Sie haben Generationen von Musikern geprägt, Welthits wie "Blue Monday" oder "Confusion" gehabt, aber auch fürchterliche Flops gelandet. Die führten bereits zwei Mal zur zwischenzeitlichen Trennung – und zum Ausstieg von Bassist und Gründungsmitglied Peter Hook. Der tourt mittlerweile als Solist, lässt kein gutes Haar an seinen Ex-Kollegen und feuert in Interviews eine Spitze nach der anderen ab.
"Peter, Leb gefälligst dein eigenes Leben"
"Peter hat die Band vor sieben Jahren verlassen. Da kann ich nur sagen: Leb gefälligst dein eigenes Leben. Denn mittlerweile hat sich ja gezeigt, dass es auch ohne ihn funktioniert. Und die Öffentlichkeit sieht es genauso."
Wie gut New Order 2015 sind, unterstreichen sie aber nicht nur mit "Music Complete", sondern auch auf ihrer laufendende Europa-Tournee.
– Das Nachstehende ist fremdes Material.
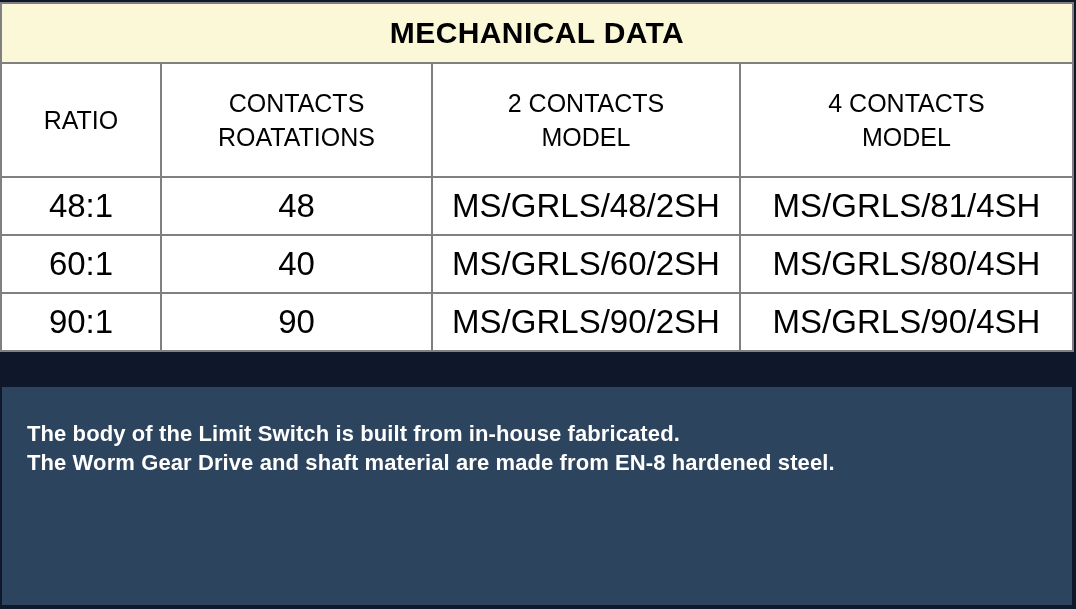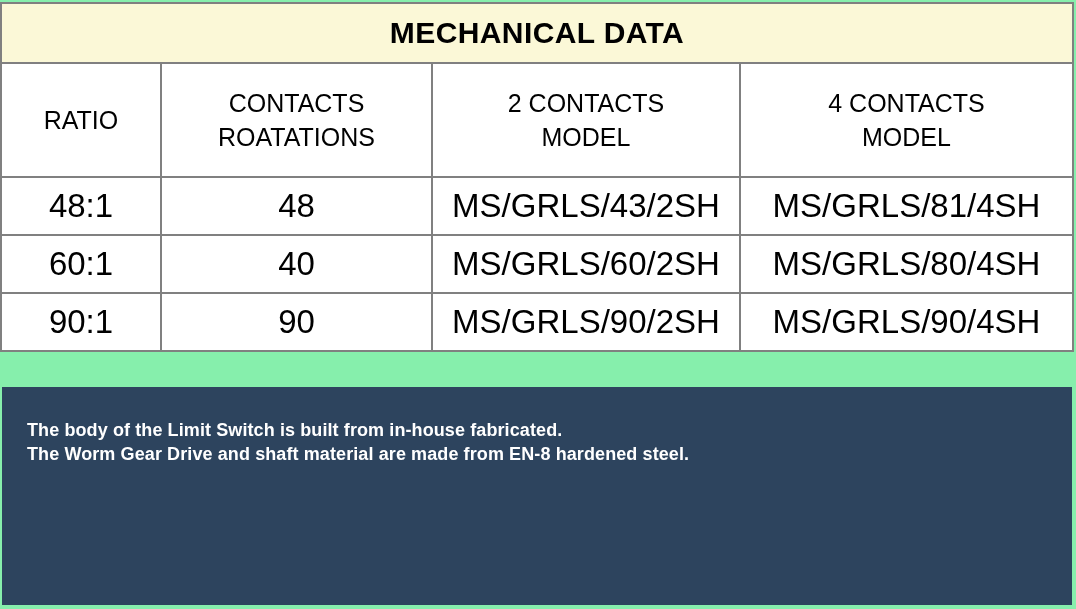--- a/index.html
+++ b/index.html
@@ -18,7 +18,7 @@
     position: relative;
     width: 1076px;
     height: 609px;
-    background: #86efac;
+    background: #0f172a;
     text-decoration: underline;
   }
 

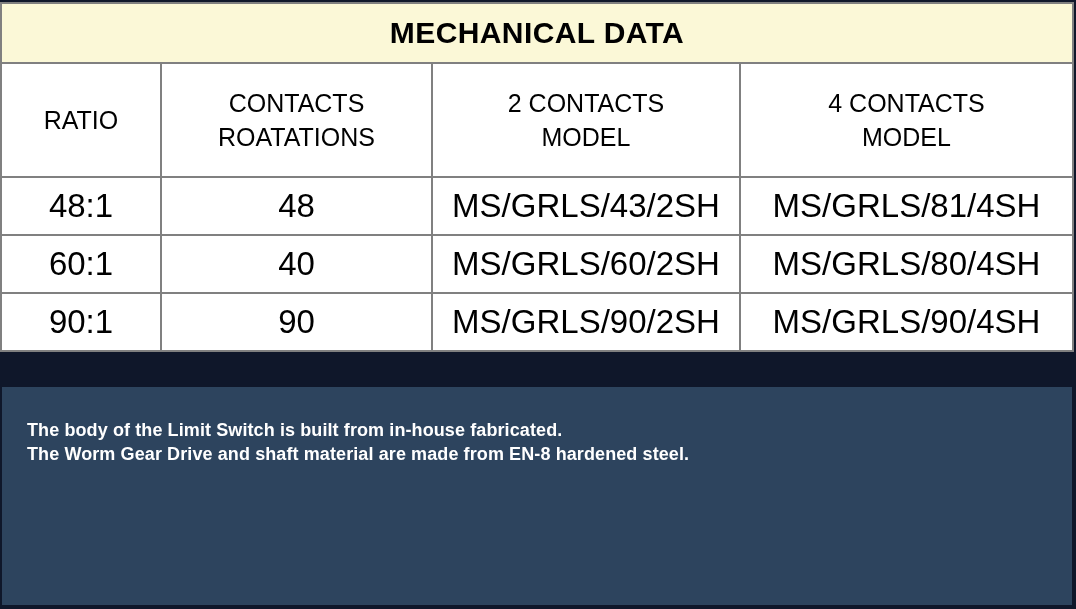--- a/index.html
+++ b/index.html
@@ -129,7 +129,7 @@
       <tr>
         <td class="body-cell">48:1</td>
         <td class="body-cell">48</td>
-        <td class="body-cell">MS/GRLS/43/2SH</td>
+        <td class="body-cell">MS/GRLS/48/2SH</td>
         <td class="body-cell">MS/GRLS/81/4SH</td>
       </tr>
       <tr>

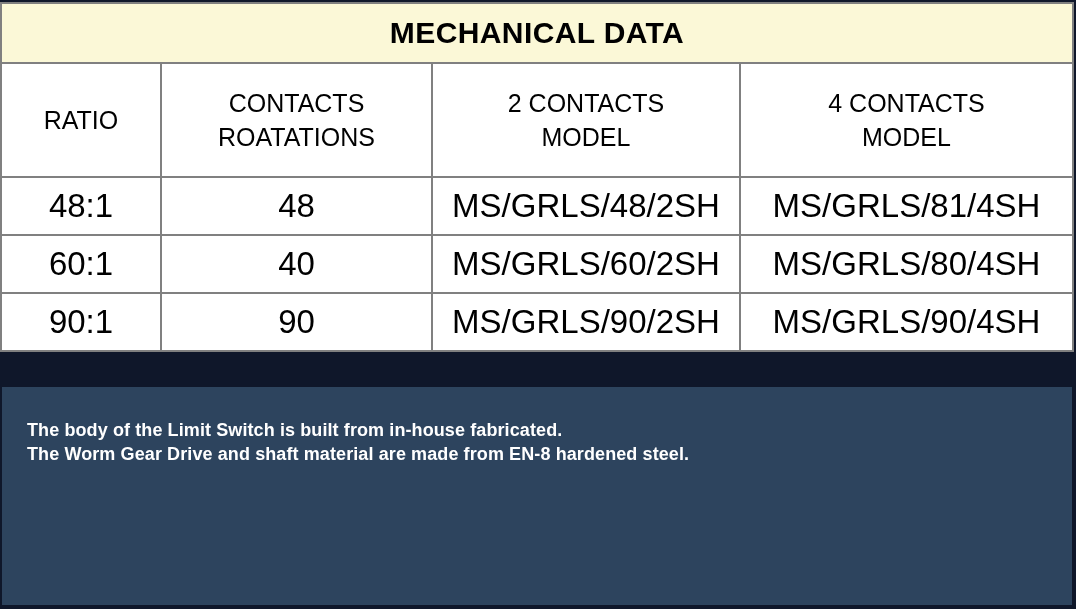--- a/index.html
+++ b/index.html
@@ -82,7 +82,7 @@
   }
   .note-line {
     color: #ffffff;
-    font-size: 18px;
+    font-size: 22px;
     font-weight: bold;
     line-height: 1.32;
     letter-spacing: 0.1px;

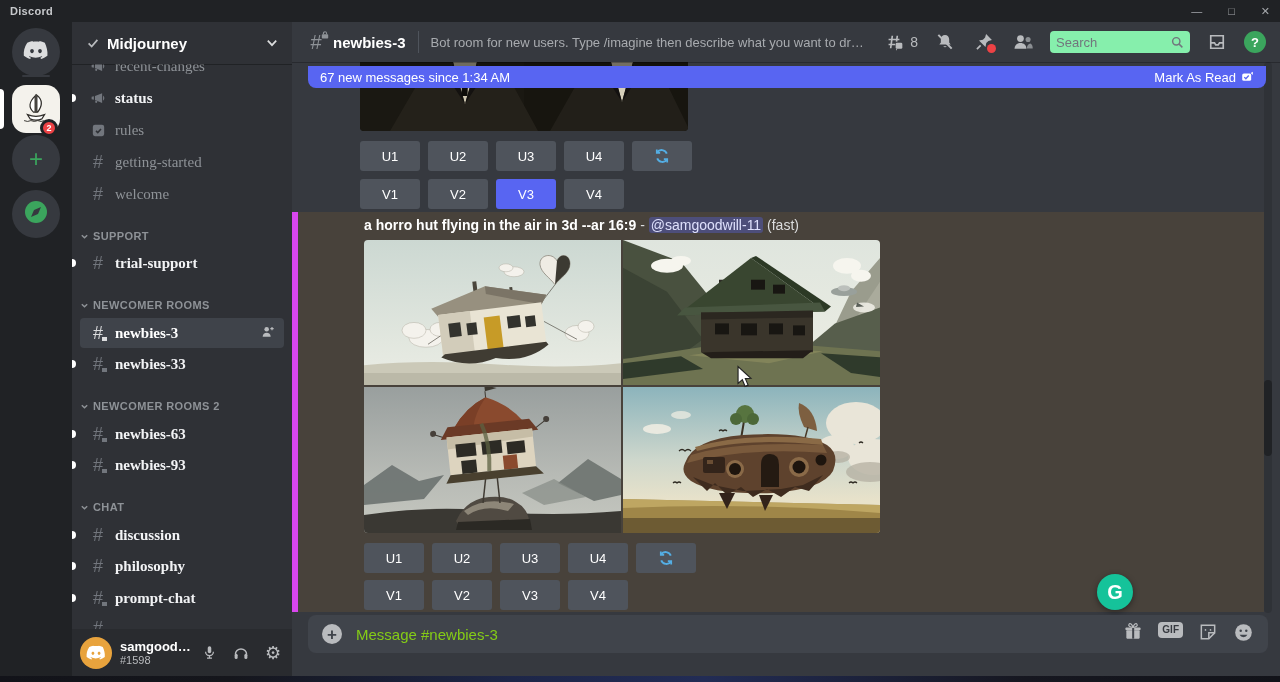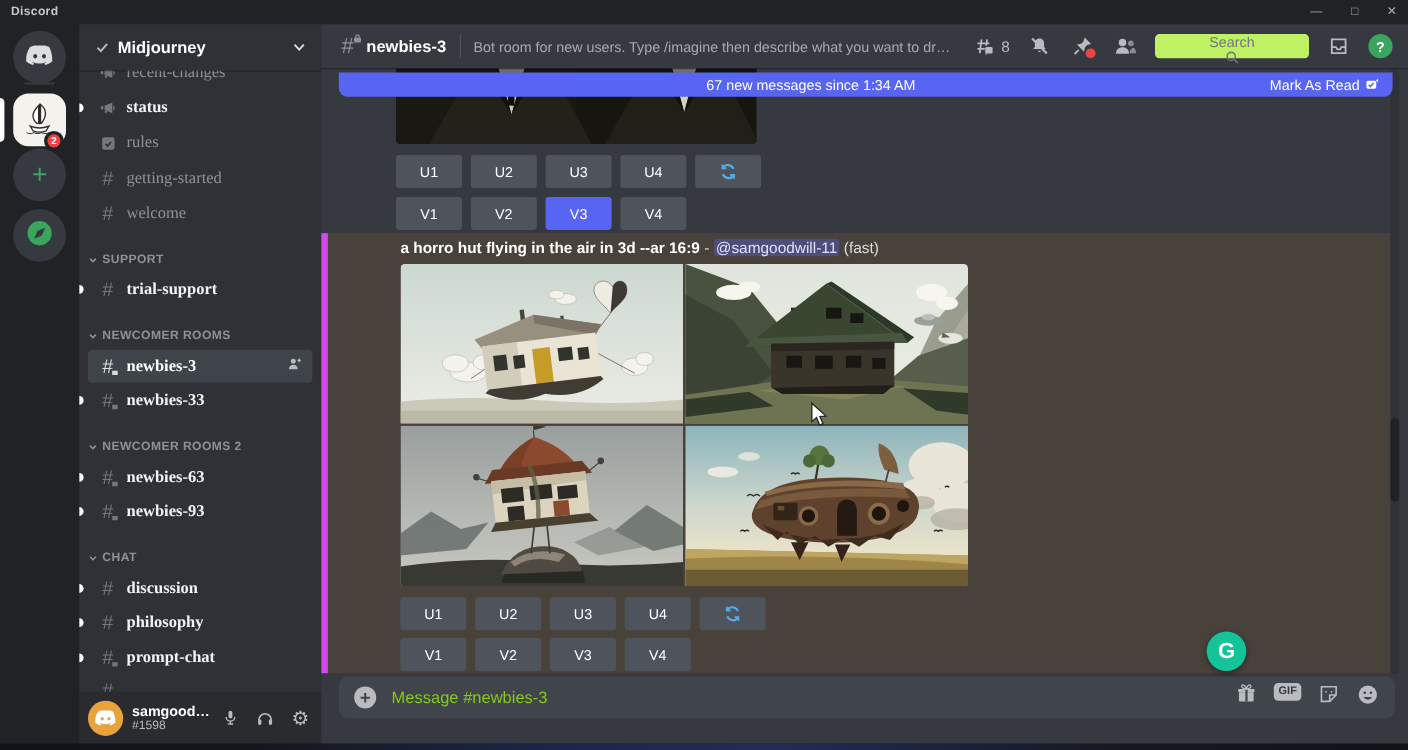--- a/index.html
+++ b/index.html
@@ -69,8 +69,8 @@
   .hdr-icons { margin-left:auto; display:flex; align-items:center; gap:15px; color:#b9bbbe; }
   .hicon { width:24px; height:24px; display:flex; align-items:center; justify-content:center; position:relative; }
   .tcount { color:#b9bbbe; font-size:14px; margin-left:-11px; }
-  .searchbox { width:140px; height:22px; background:#bef264; border-radius:4px; display:flex; align-items:center;
-    padding:0 6px; color:#72767d; font-size:13px;flex-direction:column; }
+  .searchbox { width:140px; height:22px; background:#86efac; border-radius:4px; display:flex; align-items:center;
+    padding:0 6px; color:#72767d; font-size:13px; }
   .searchbox .sq { flex:1; }
   .help-circle { width:22px; height:22px; border-radius:50%; background:#3ba55d; color:#fff; font-size:13px;
     font-weight:bold; display:flex; align-items:center; justify-content:center; }

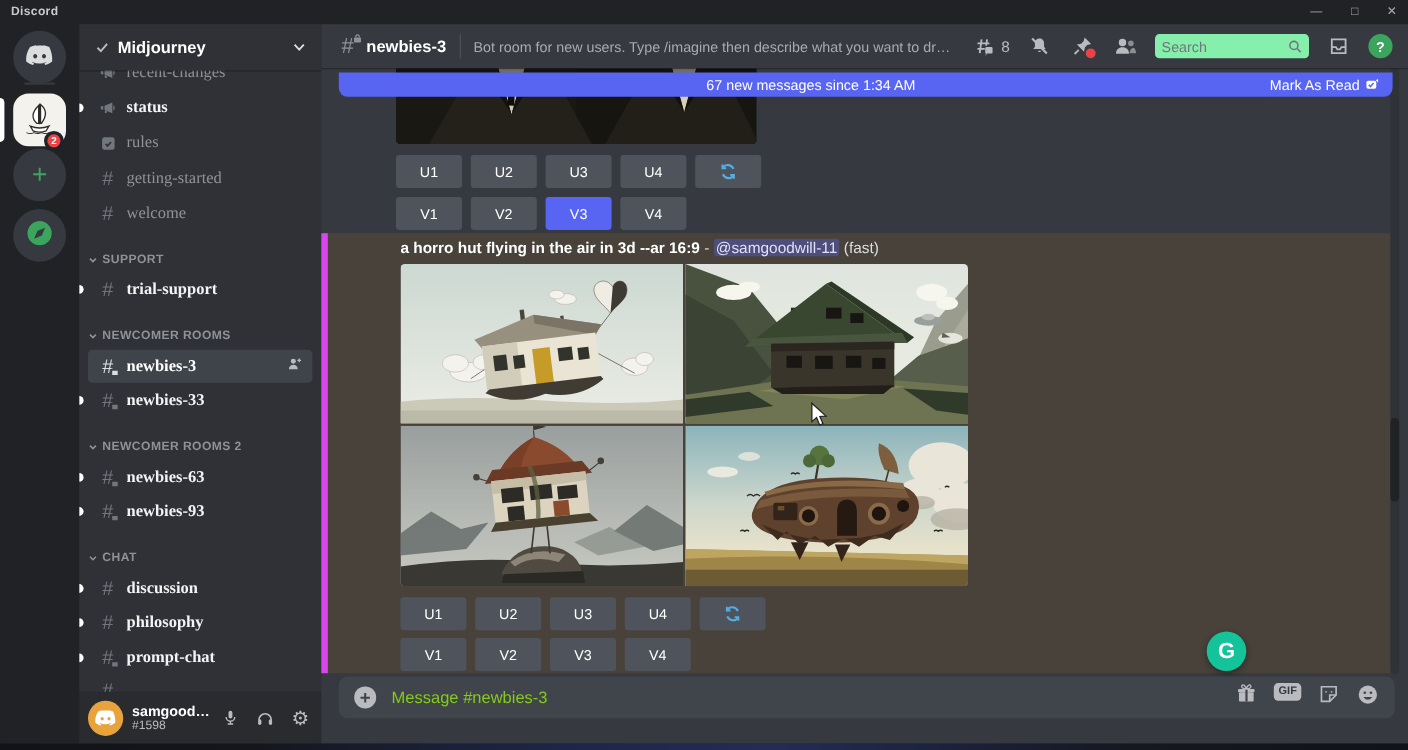--- a/index.html
+++ b/index.html
@@ -80,7 +80,7 @@
   .chat-main { position:absolute; left:292px; top:62px; width:988px; height:614px; background:#36393f; overflow:hidden; }
   .banner { position:absolute; left:16px; top:4px; width:958px; height:22px; background:#5865f2;
     border-radius:0 0 8px 8px; display:flex; align-items:center; padding:0 12px; z-index:7; }
-  .banner .btext { color:#fff; font-size:13px; font-weight:500; flex:1;text-align:center; }
+  .banner .btext { color:#fff; font-size:13px; font-weight:500; flex:1; }
   .banner .baction { color:#fff; font-size:13px; font-weight:500; display:flex; align-items:center; gap:5px; }
 
   .attach1 { position:absolute; left:68px; top:0; width:328px; height:69px; border-radius:0 0 4px 4px; overflow:hidden; }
Wobei die Band, deren Hauptakteure stramm auf die 60 zugehen, vieles anders und besser machen als in der Vergangenheit. Da endeten New-Order-Auftritte nicht selten im Chaos. Einfach, weil man es mit dem Hedonismus dann doch etwas übertrieben hat.
"Da war dieses Festival in Dänemark, auf dem wir nach Miles Davis auftreten sollten. Doch er hat ewig gespielt. Weshalb der Veranstalter sich persönlich bei uns entschuldigte und uns eine Kiste Bier hinstellte. Irgendwann kam er wieder und meinte: "Miles will nicht aufhören – hier ist eine weitere Kiste." Als wir endlich auf die Bühne konnten, waren wir völlig betrunken und haben den wahrscheinlich schlechtesten Gig unserer Karriere gespielt. Der Synthesizer lag die ganze Zeit einen halben Ton daneben und gegen Ende mussten sie die Polizei zu unserem Schutz rufen, weil das Publikum kurz davor war, uns umzubringen. Übrigens stand Miles die ganze Zeit am Bühnenrand und hat sich totgelacht."